ДЖУДИТ ПАНКЕЙК, наконец; приятельница моей жены, американка лет тридцати, рисует высокогорные пейзажи. Впрочем, она единственная настоящая высокогорная пейзажистка из всех, кого я только знал. Она очень хорошо поняла, что вид с горных вершин не может восприниматься как натюрморт или обычный пейзаж. Ее полотна восхитительно передают круговую структуру пространства высокогорий. Она себя не считает «художницей». Рисует просто для того, чтобы «сохранить память» о восхождениях. Но делает это так творчески, так искусно, что на ее картинах создается искривленное пространство, потрясающим образом напоминающее те фрески, на которых религиозные художники былых времен пытались представить концентрические круги небесных миров.

Со стороны отца Соголя (описание его же) приглашены были:

АРТУР БИВЕР, от 45 до 50 лет, врач, яхтсмен, альпинист – стало быть, англичанин; знает латинские названия, нравы и особенности всех высокогорных животных и растений на земном шаре. Счастлив только на высоте не меньше 15 000 футов. Он запретил мне рассказывать о том, с помощью чего, на вершине какого пика Гималаев и сколько времени он пробыл, потому что, как он сказал, «будучи врачом, джентльменом и настоящим альпинистом, славы боится, как чумы». Довольно крупный, ширококостный, волосы серебристо-золотые, бледнее, чем его бронзово-загорелое лицо, брови – домиком, а губы изящно кривятся то в наивной, а то и в ироничной улыбке.

Два брата: ГАНС и КАРЛ – их фамилия не называлась ни разу, – примерно 25 и 28 – соответственно – лет, австрийцы, специалисты по акробатическим восхождениям.
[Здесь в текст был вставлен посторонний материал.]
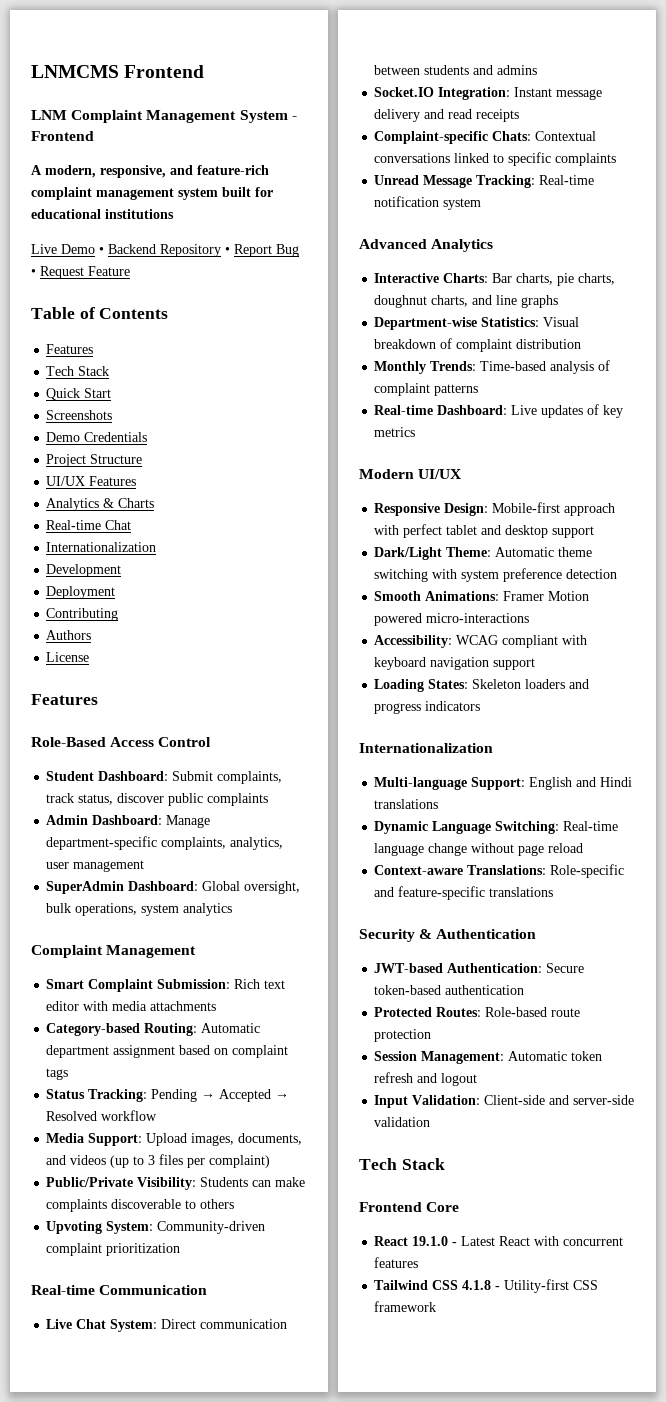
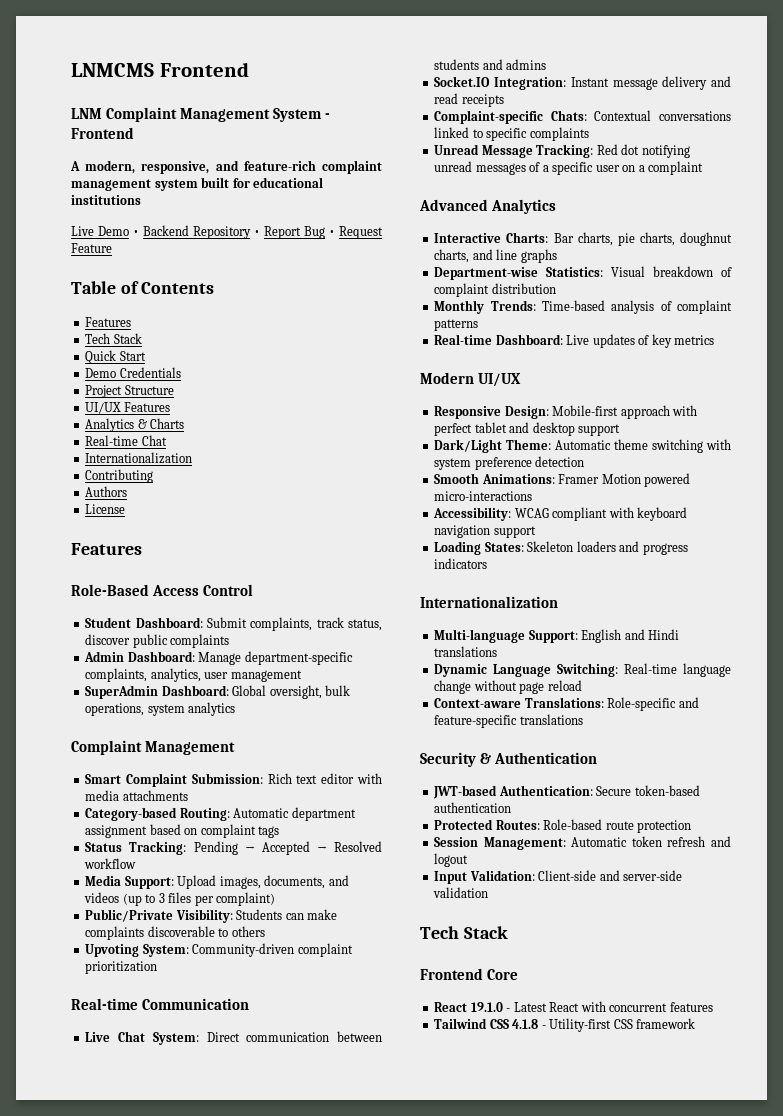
- Screenshots
- Development
- Deployment
- Unread Message Tracking: Real-time notification system
+ Unread Message Tracking: Red dot notifying unread messages of a specific user on a complaint

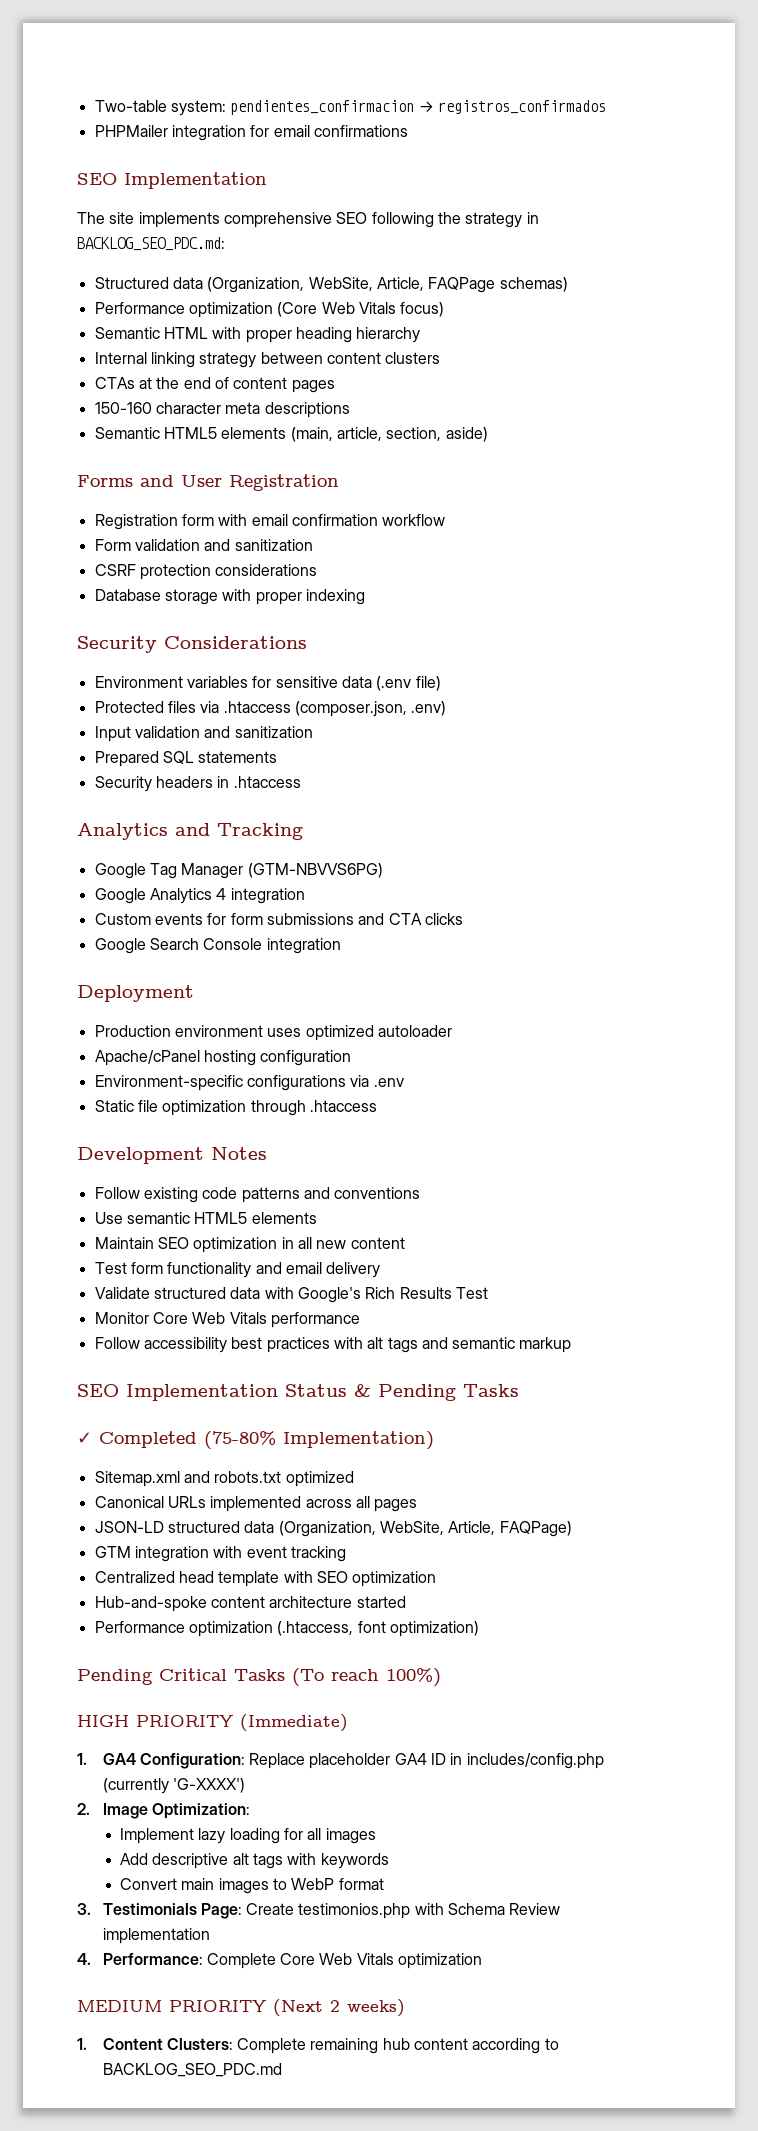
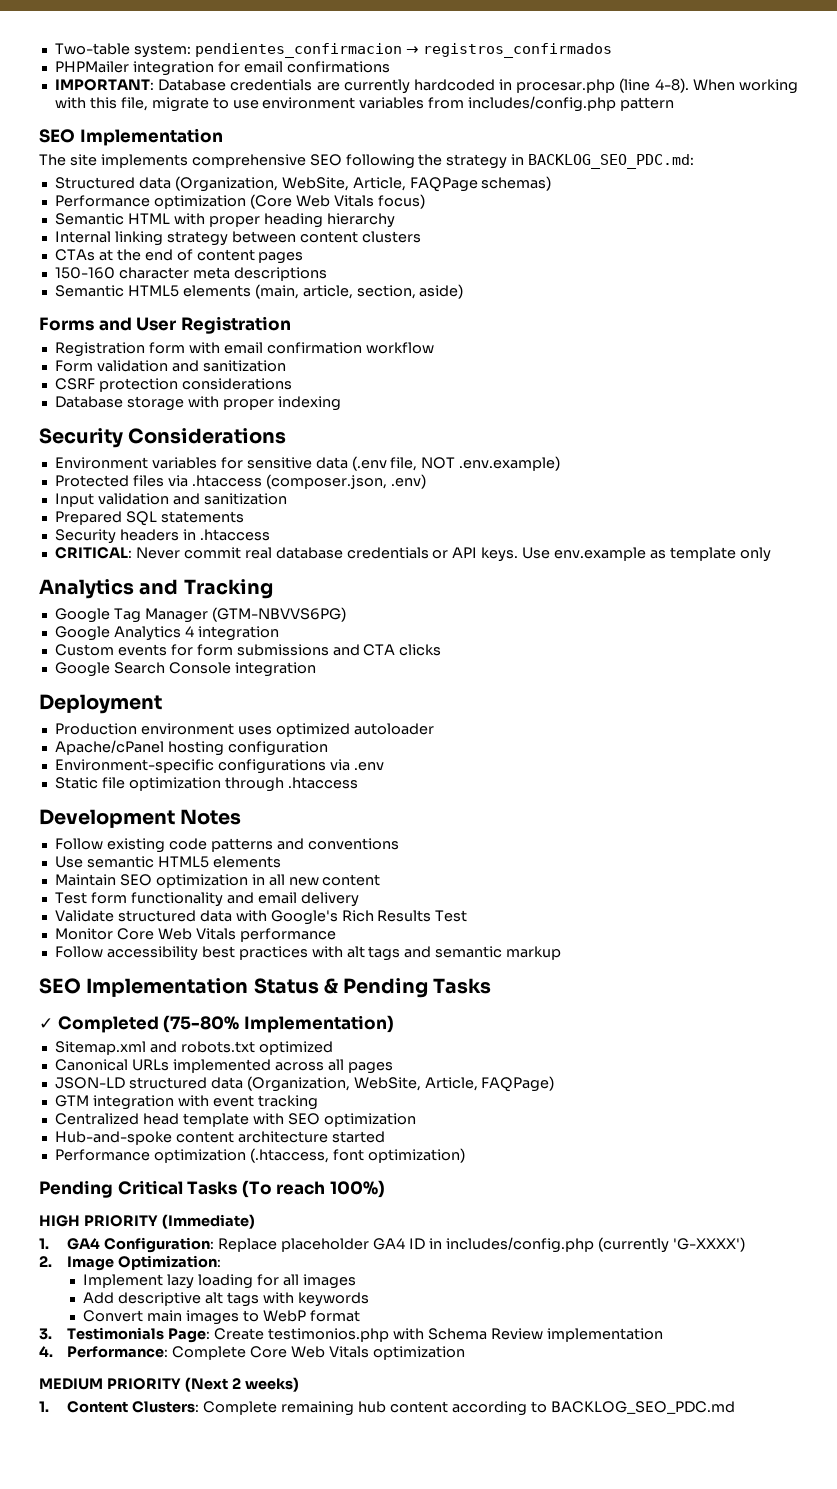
+ IMPORTANT: Database credentials are currently hardcoded in procesar.php (line 4-8). When working with this file, migrate to use environment variables from includes/config.php pattern
- Environment variables for sensitive data (.env file)
+ Environment variables for sensitive data (.env file, NOT .env.example)
+ CRITICAL: Never commit real database credentials or API keys. Use env.example as template only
Оба – блондины, но один – скорее в овальном жанре, а другой – прямоугольный. Как-то по-интеллигентному мускулисты, со стальными пальцами и орлиными взорами. Ганс изучает математическую физику и астрономию. Карл в основном интересуется восточной метафизикой.

Артур Бивер, Ганс и Карл – эти трое были спутниками Соголя, о которых он мне рассказывал и которые вместе с ним составляли единую, нерасчленимую группу.

ЖЮЛИ БОНАСС, от 25 до 30 лет, бельгийка, актриса. С успехом выступала на сценах Парижа, Брюсселя и Женевы.

Была конфиденткой тьмы безликих юнцов, которых она приобщала к высшей духовности. Жюли говорила «обожаю Ибсена» и «обожаю эклеры в шоколаде» одинаково убежденно, да так, что у вас тут же слюнки текли. Она верила в существование «феи ледников» и зимой много каталась на лыжах там, где были подвесные канатные дороги.